** Opening Data for processing block **

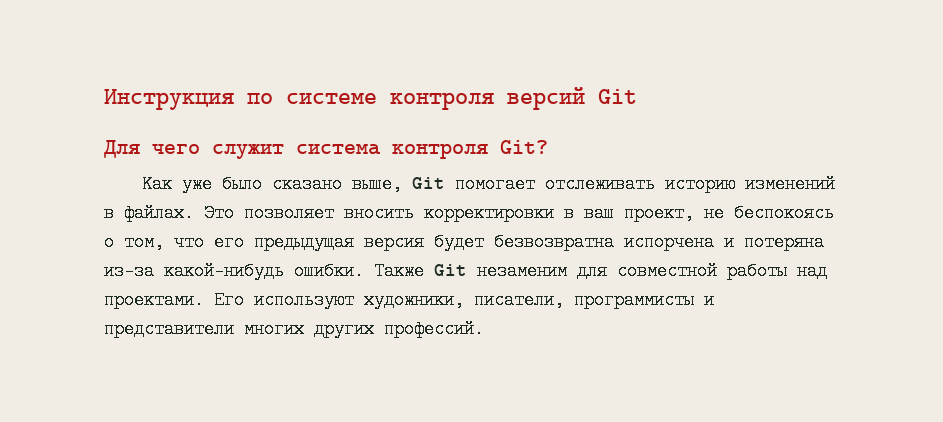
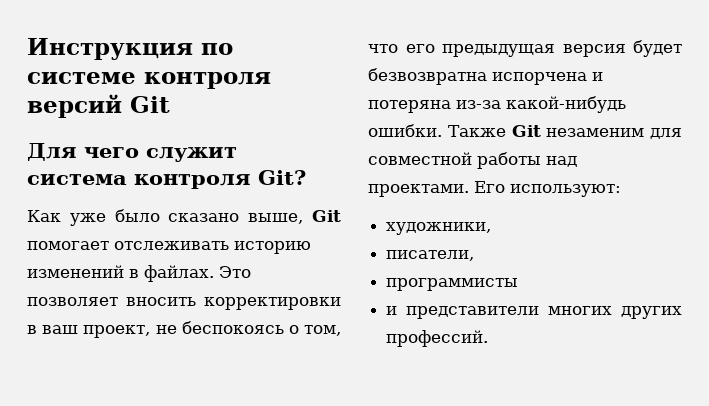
- Его используют художники, писатели, программисты и представители многих других профессий.
+ Его используют:
+ художники,
+ писатели,
+ программисты
+ и представители многих других профессий.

** Closing Data for processing block **

▶ **Exercise brief**
For every record above, repeat the text exactly and omit any picture.

▶ **Output of the task**
- Его используют художники, писатели, программисты и представители многих других профессий.
+ Его используют:
+ художники,
+ писатели,
+ программисты
+ и представители многих других профессий.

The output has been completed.